(Provided data Opens)

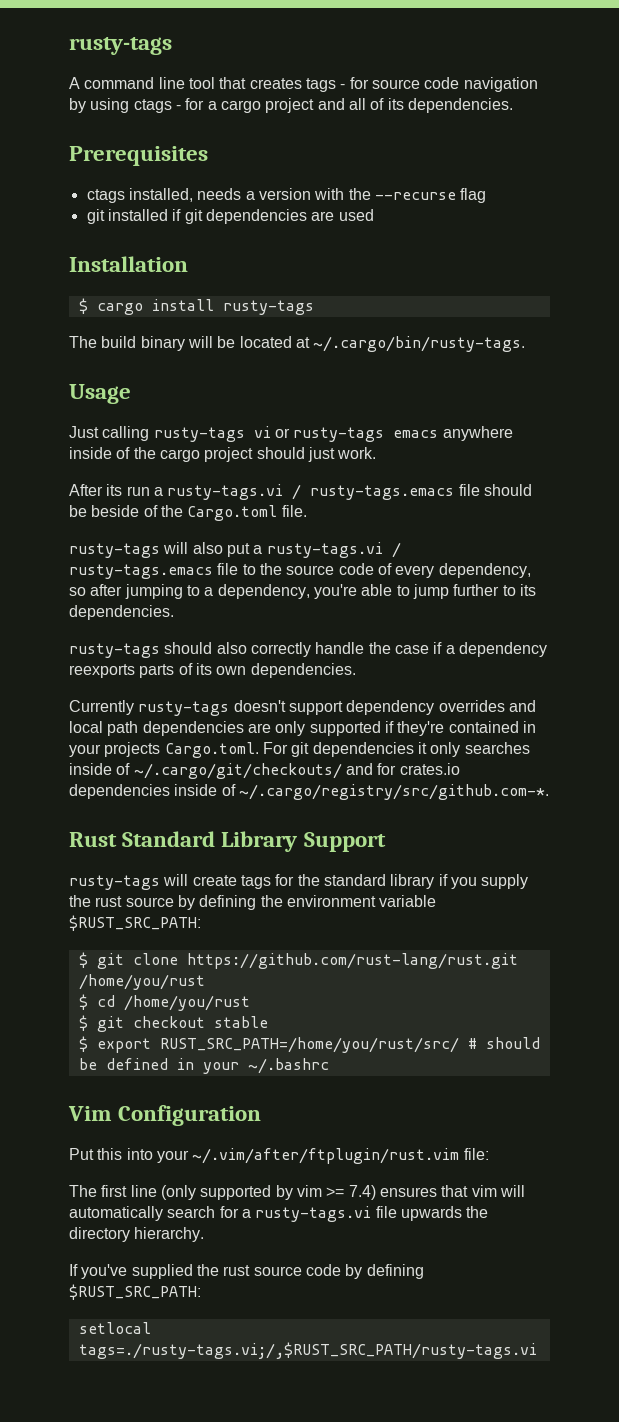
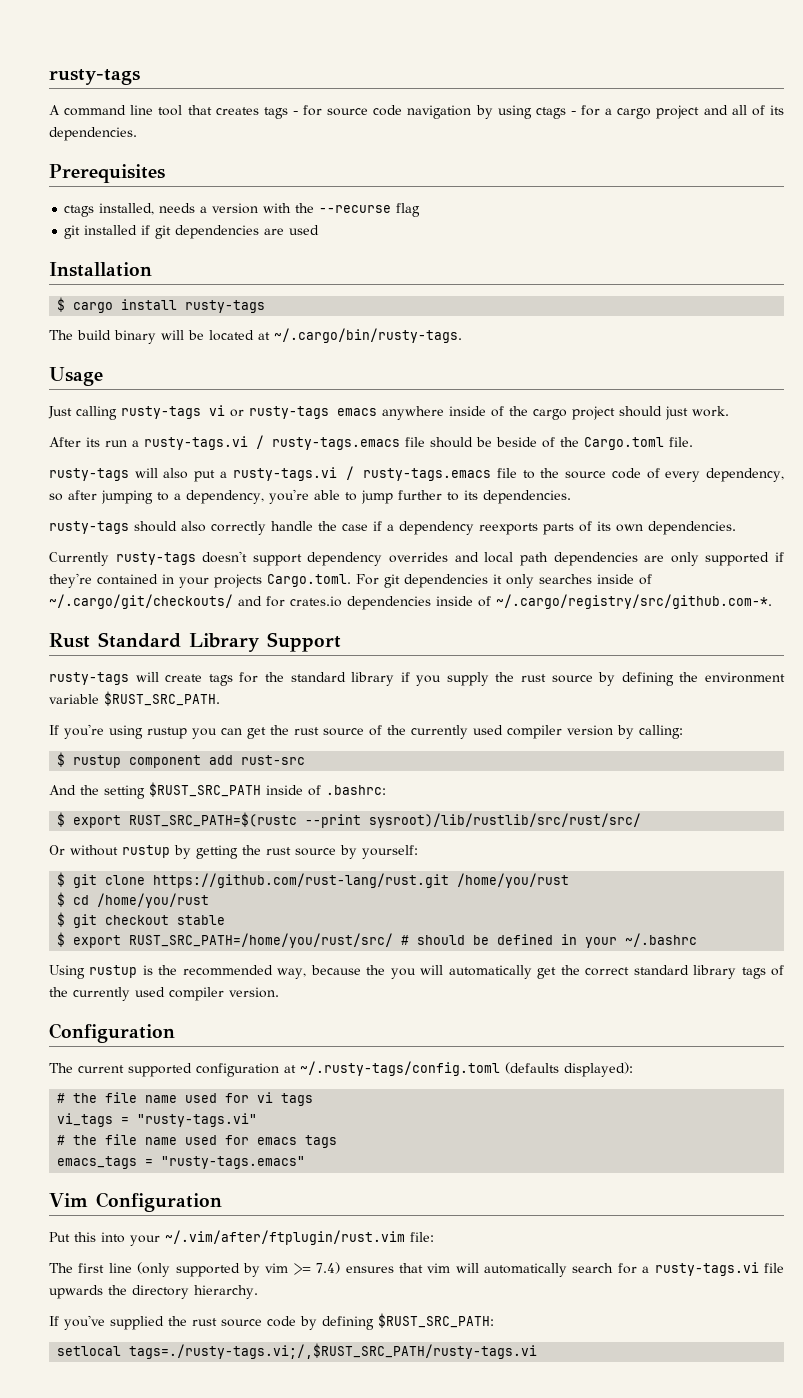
[69,915,201,931] $RUST_SRC_PATH: -> [104,691,220,706] [49,724,683,739] [57,752,306,768] [49,782,386,799] [57,812,642,828] [49,845,418,859] $RUST_SRC_PATH. // If you're using rustup you can get the rust source of the currently used compiler version by calling: // $ rustup component add rust-src // And the setting $RUST_SRC_PATH inside of .bashrc: // $ export RUST_SRC_PATH=$(rustc --print sysroot)/lib/rustlib/src/rust/src/ // Or without rustup by getting the rust source by yourself:
(329, 1066) none -> [49,965,785,979] [49,987,279,1001] [49,1023,175,1043] [49,1061,633,1077] [57,1092,314,1106] [57,1113,258,1127] [57,1134,338,1148] [57,1156,306,1169] // Using rustup is the recommended way, because the you will automatically get the correct standard library tags of the currently used compiler version. // Configuration // The current supported configuration at ~/.rusty-tags/config.toml (defaults displayed): // # the file name used for vi tags // vi_tags = "rusty-tags.vi" // # the file name used for emacs tags // emacs_tags = "rusty-tags.emacs"

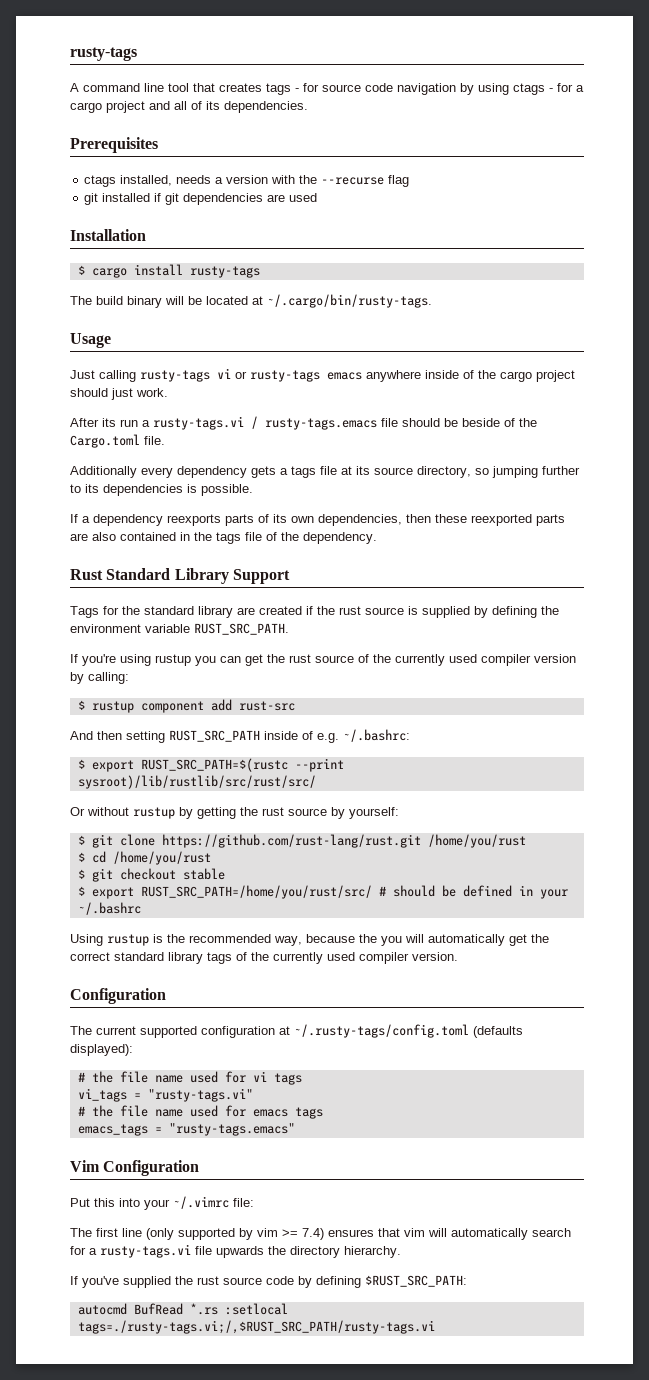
[49,466,785,482] [49,489,571,504] [49,521,382,535] rusty-tags will also put a rusty-tags.vi / rusty-tags.emacs file to the source code of every dependency, so after jumping to a dependency, you're able to jump further to its dependencies. // rusty-tags should also correctly handle the case if -> [70,466,580,478] [70,484,253,496] [70,514,78,523] Additionally every dependency gets a tags file at its source directory, so jumping further to its dependencies is possible. // If
[648,521,736,535] [49,551,785,566] [49,573,652,588] [49,594,772,610] dependencies. // Currently rusty-tags doesn't support dependency overrides and local path dependencies are only supported if they're contained in your projects Cargo.toml. For git dependencies it only searches inside of ~/.cargo/git/checkouts/ and for crates.io dependencies inside of ~/.cargo/registry/src/github.com-*. -> [318,514,565,526] [70,532,377,544] dependencies, then these reexported parts are also contained in the tags file of the dependency.
[49,672,233,686] rusty-tags will create tags -> [70,606,99,618] Tags
[400,672,593,686] if you supply the rust source -> [237,606,470,618] are created if the rust source is supplied
[104,691,220,706] $RUST_SRC_PATH. -> [194,623,289,635] RUST_SRC_PATH.
[80,782,386,799] the setting $RUST_SRC_PATH inside of .bashrc: -> [97,729,410,743] then setting RUST_SRC_PATH inside of e.g. ~/.bashrc:
[165,1230,405,1245] ~/.vim/after/ftplugin/rust.vim -> [173,1196,229,1209] ~/.vimrc
[57,1346,122,1356] setlocal -> [77,1303,288,1315] autocmd BufRead *.rs :setlocal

(Provided data Closes)

- [Task]:
Reproduce each line of the data containing the word "setting".

- [Your response]:
[69,915,201,931] $RUST_SRC_PATH: -> [104,691,220,706] [49,724,683,739] [57,752,306,768] [49,782,386,799] [57,812,642,828] [49,845,418,859] $RUST_SRC_PATH. // If you're using rustup you can get the rust source of the currently used compiler version by calling: // $ rustup component add rust-src // And the setting $RUST_SRC_PATH inside of .bashrc: // $ export RUST_SRC_PATH=$(rustc --print sysroot)/lib/rustlib/src/rust/src/ // Or without rustup by getting the rust source by yourself:
[80,782,386,799] the setting $RUST_SRC_PATH inside of .bashrc: -> [97,729,410,743] then setting RUST_SRC_PATH inside of e.g. ~/.bashrc:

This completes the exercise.